(Change detection outputs)
⁂

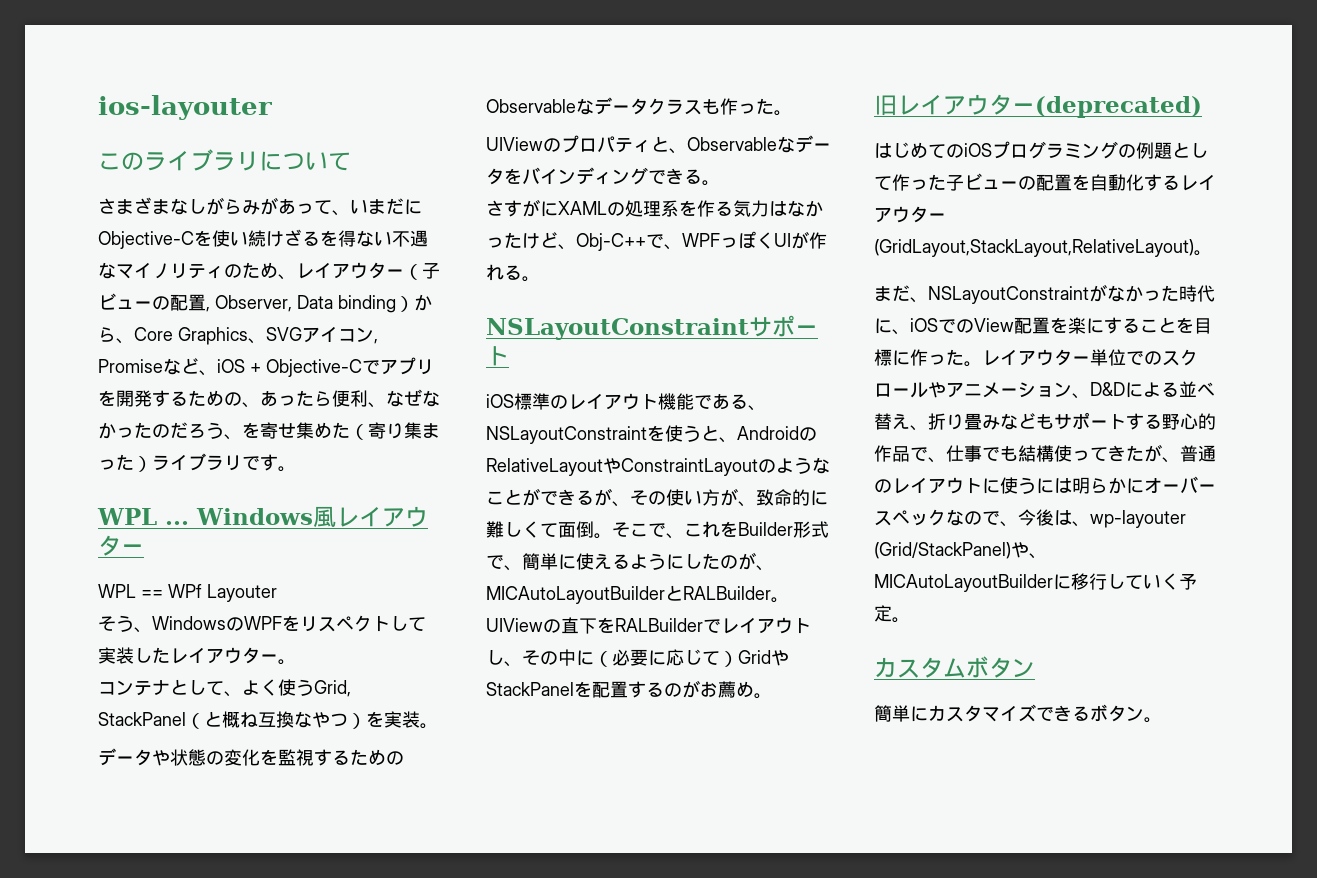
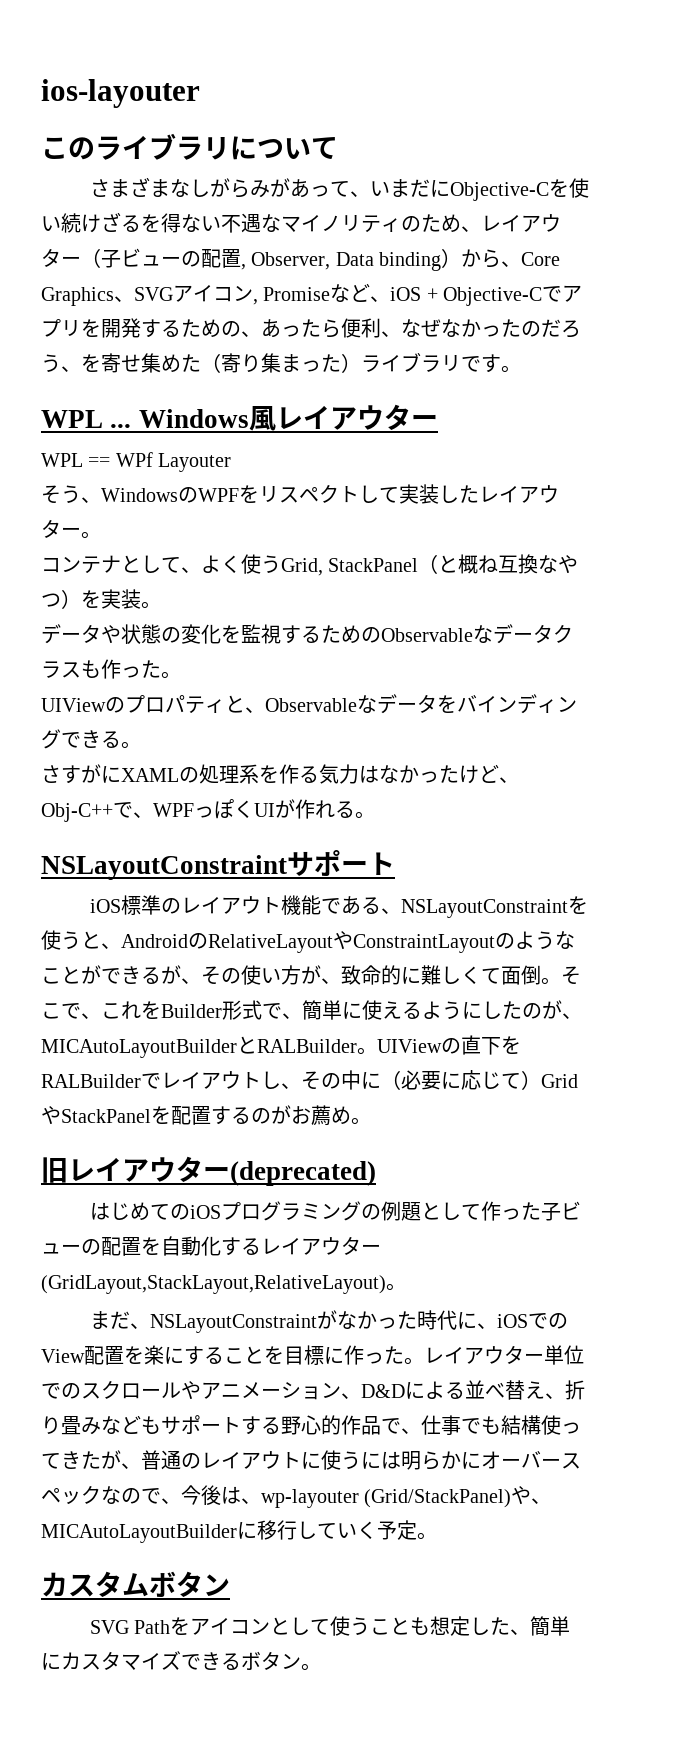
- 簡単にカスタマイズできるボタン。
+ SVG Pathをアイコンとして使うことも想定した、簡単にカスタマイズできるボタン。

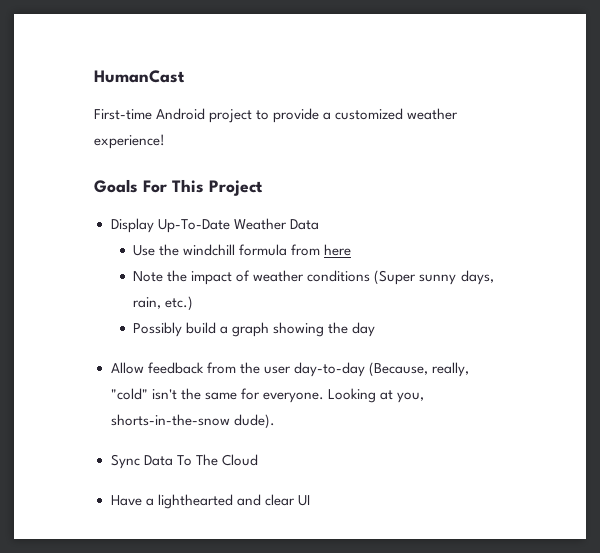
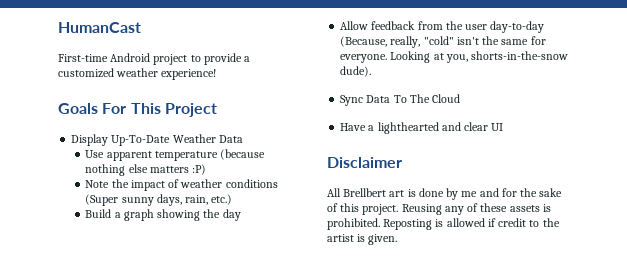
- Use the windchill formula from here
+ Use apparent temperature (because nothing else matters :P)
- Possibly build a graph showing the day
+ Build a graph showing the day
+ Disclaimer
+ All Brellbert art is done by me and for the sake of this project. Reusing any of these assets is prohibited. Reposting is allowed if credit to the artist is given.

⁂

◆ PROBLEM STATEMENT
Go through the entries and copy each line holding the string "graph".

◆ RESULT OF THE EXERCISE
- Possibly build a graph showing the day
+ Build a graph showing the day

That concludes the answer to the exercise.